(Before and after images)

────────────────────────────────────────

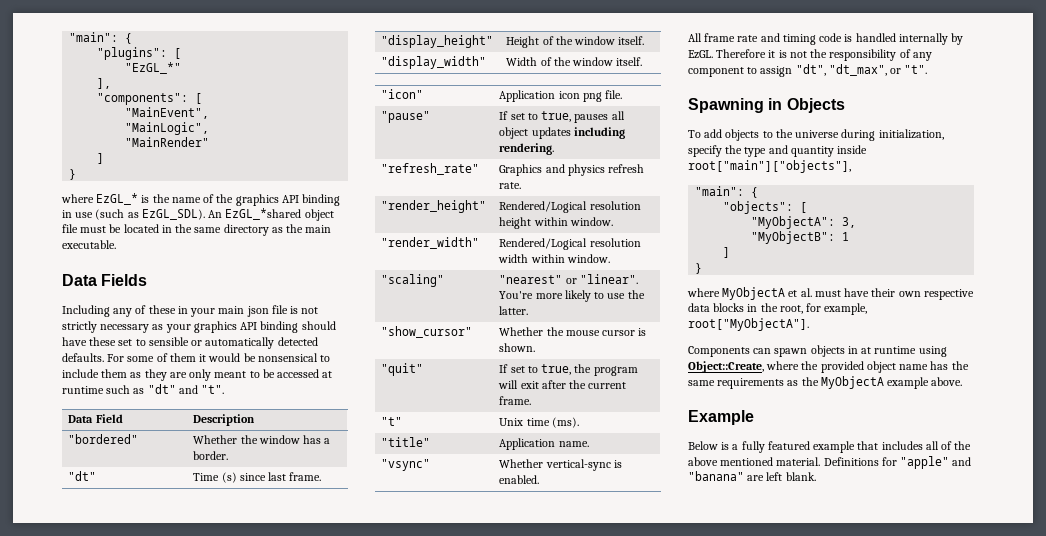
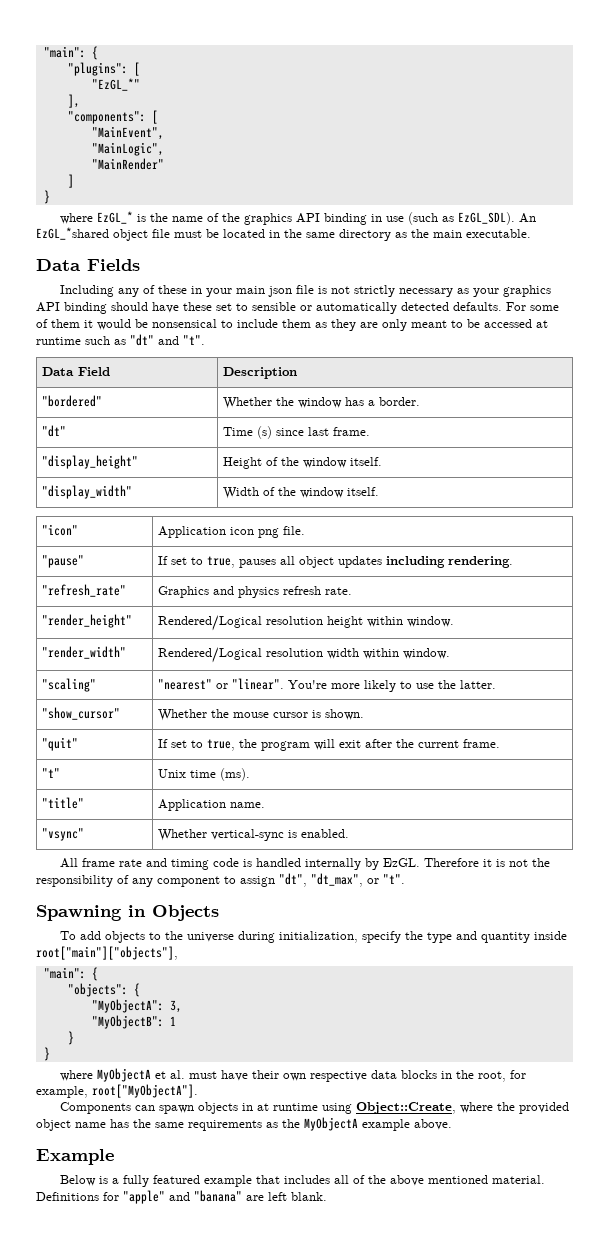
[800,202,808,213] [ -> [133,983,140,997] {
[723,247,731,258] ] -> [67,1031,74,1045] }

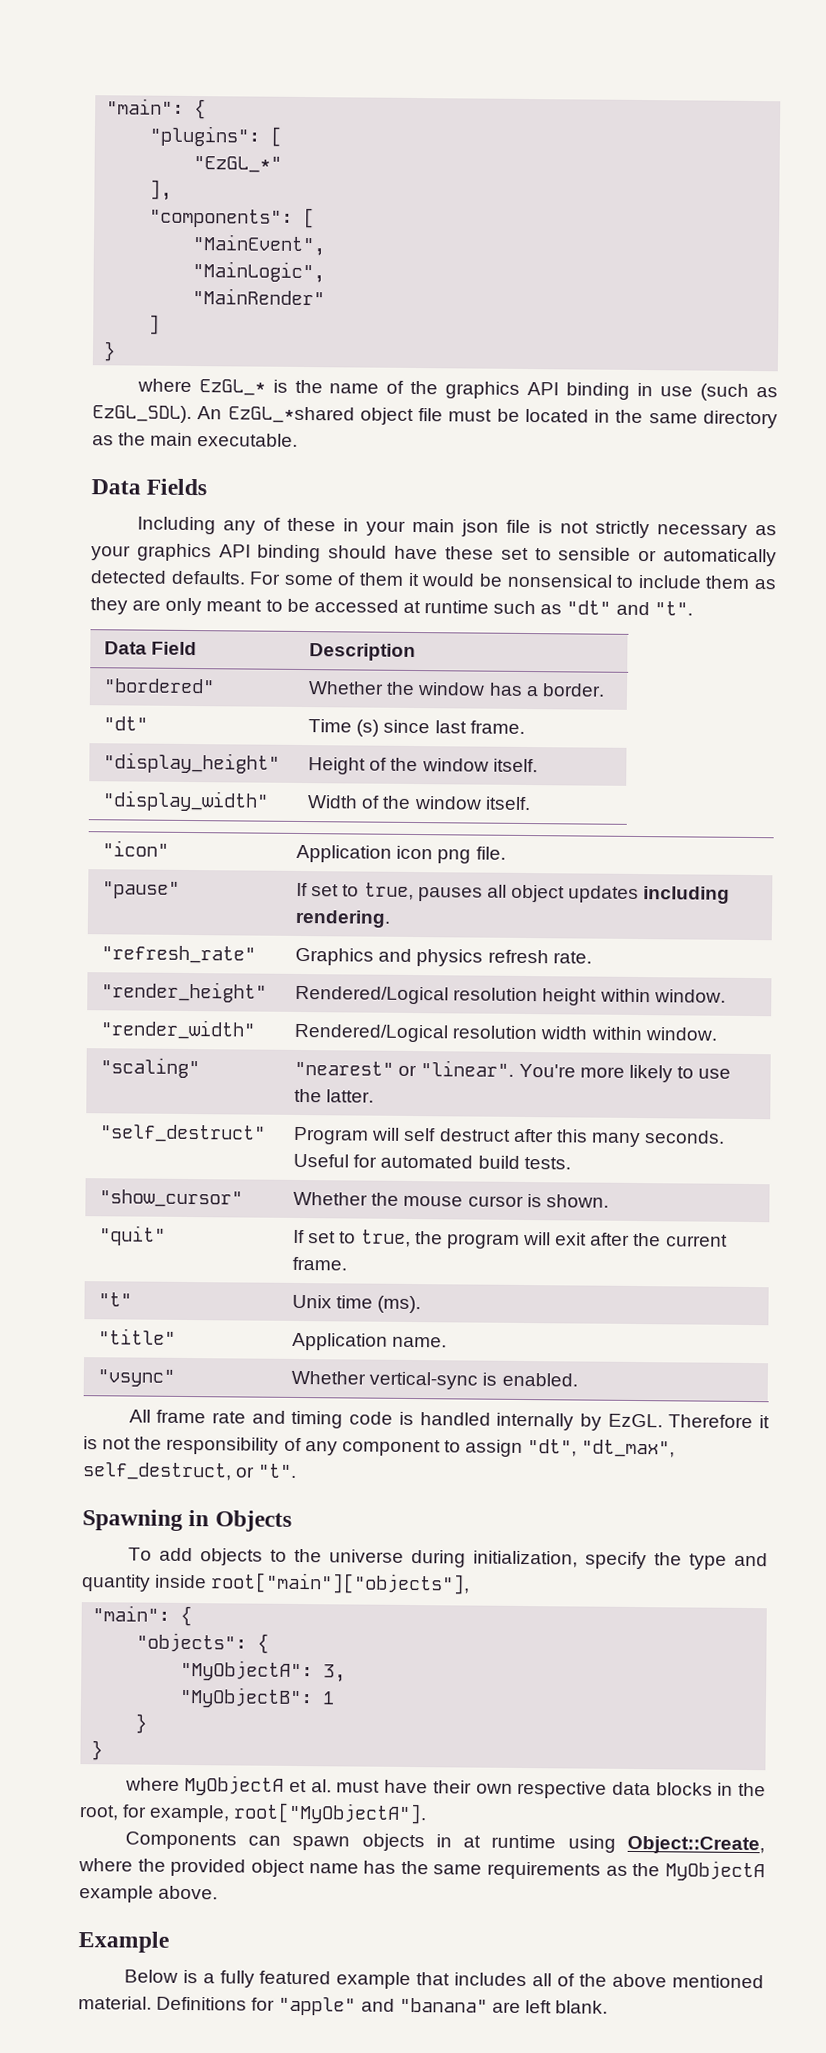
(497, 684) none -> [99,1124,267,1143] [293,1126,726,1148] [293,1153,571,1170] // "self_destruct" | Program will self destruct after this many seconds. Useful for automated build tests.
(363, 880) none -> [82,1462,232,1481] self_destruct,

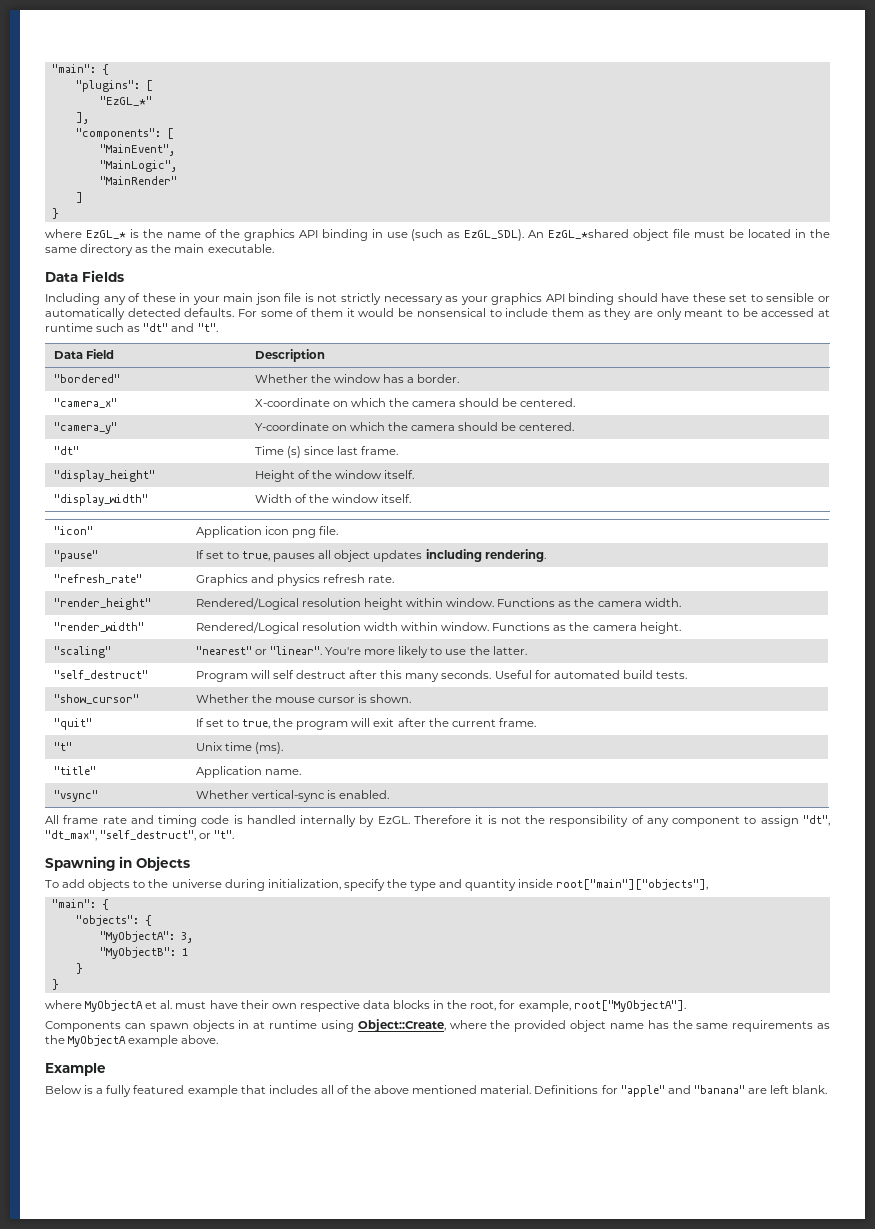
(605, 690) none -> [53,398,117,408] [254,398,576,407] [53,422,117,434] [254,422,575,431] // "camera_x" | X-coordinate on which the camera should be centered. // "camera_y" | Y-coordinate on which the camera should be centered.
(726, 996) none -> [497,598,681,607] Functions as the camera width.
(718, 1034) none -> [492,622,681,634] Functions as the camera height.
[82,1462,232,1481] self_destruct, -> [100,830,197,841] "self_destruct",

────────────────────────────────────────

- [Task to complete]:
Exact repetition of all entries is required. The pictures should not appear.

- [Answer to the problem]:
[800,202,808,213] [ -> [133,983,140,997] {
[723,247,731,258] ] -> [67,1031,74,1045] }

(497, 684) none -> [99,1124,267,1143] [293,1126,726,1148] [293,1153,571,1170] // "self_destruct" | Program will self destruct after this many seconds. Useful for automated build tests.
(363, 880) none -> [82,1462,232,1481] self_destruct,

(605, 690) none -> [53,398,117,408] [254,398,576,407] [53,422,117,434] [254,422,575,431] // "camera_x" | X-coordinate on which the camera should be centered. // "camera_y" | Y-coordinate on which the camera should be centered.
(726, 996) none -> [497,598,681,607] Functions as the camera width.
(718, 1034) none -> [492,622,681,634] Functions as the camera height.
[82,1462,232,1481] self_destruct, -> [100,830,197,841] "self_destruct",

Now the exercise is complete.